Another extension of this project also commands that future courses dealing with “religion and ecology” must also always deal with ethical ambiguity and ecological despair. As the common response to “getting into” ecological issues is one of overwhelming sadness and despair, we as educators need to be prepared to deal with this. Likewise, we also need to be prepared to teach how to live out of glass houses, as hypocrites and as imposters. What I mean is that most of us (and our students) do live in a world where our lives are made possible by the very technologies and habits that we critique. This is not lost on our students who, though often multitasking, are always ready to point out inconsistencies. I think it is important to own, name, and confess our own ecological sins as we teach these courses. None of us lives in the utopias we hope for, but if anything, religion is about maintaining hope amidst despair and working toward some vision of a “better” future. Thus, this ambiguity and despair can also provide a teaching moment for channeling religion, technologies, and the rest of the natural world in the classroom.   

Resources

Bedford, Nancy. “Little Moves against Destructiveness: Theology and the Practice of Discernment” in D. Bass and M. Volf, eds. Practicing Theology: Beliefs and Practices in Christian Life. Grand Rapids, MI: Eerdmans, 2001: 157–181.
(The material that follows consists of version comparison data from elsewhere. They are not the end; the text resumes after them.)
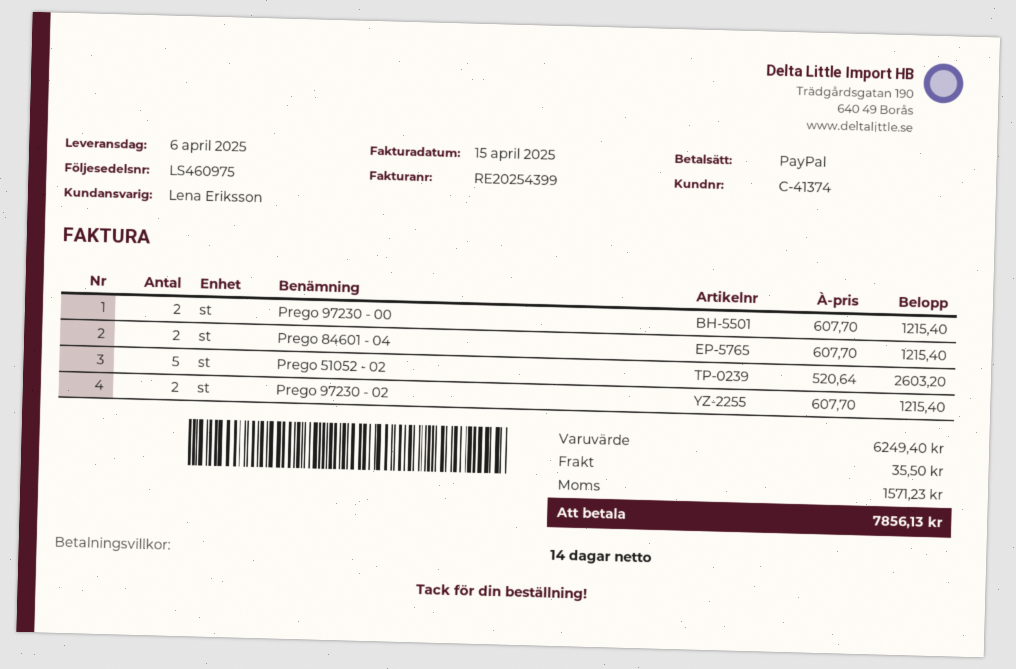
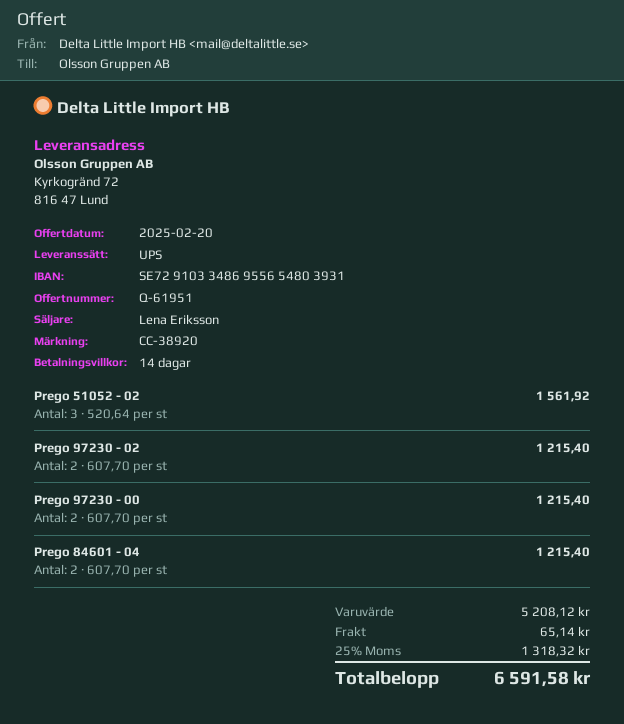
Prego 51052 - 02: 5 x 520.64 = 2603.20 -> 3 x 520.64 = 1561.92
subtotal: 6249.40 -> 5208.12
shipping: 35.50 -> 65.14
tax: 1571.23 -> 1318.32
total: 7856.13 -> 6591.58

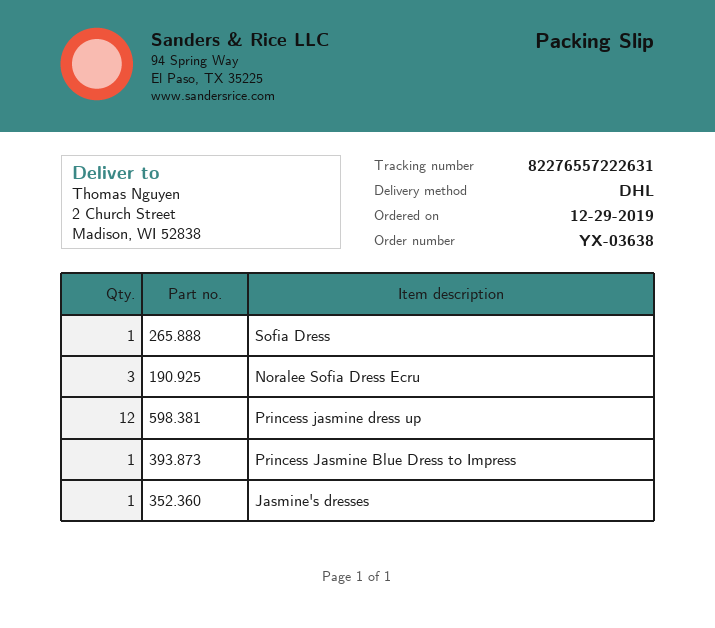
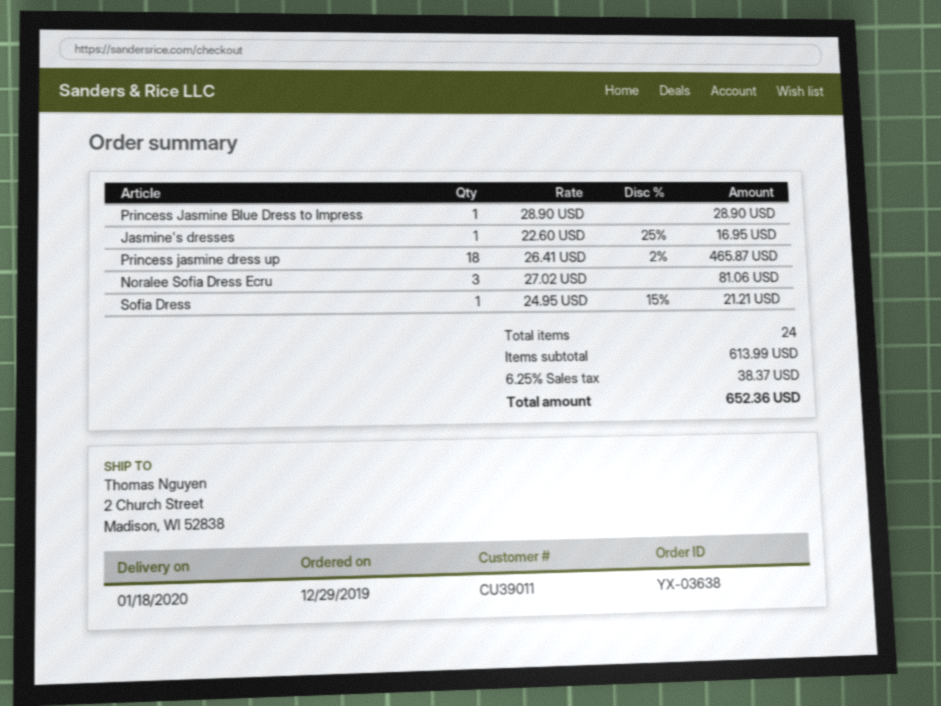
Princess jasmine dress up: 12 -> 18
Clark, Andy. Natural-Born Cyborgs: Minds, Technologies, and the Future of Human Intelligence. Oxford: Oxford University Press, 2004.

Herzfeld, Noreen. Technology and Religion: Remaining Human in a Co-Created World. Philadelphia: Templeton, 2009.

Swedish, Margaret. “Spirituality and Ecological Hope.”

Tapscott, Don. Grown Up Digital: How the Net Generation Is Changing Your World. New York: McGraw Hill, 2009.

Tweed, Thomas. Crossing and Dwelling: A Theory of Religion. Boston: Harvard University Press, 2006.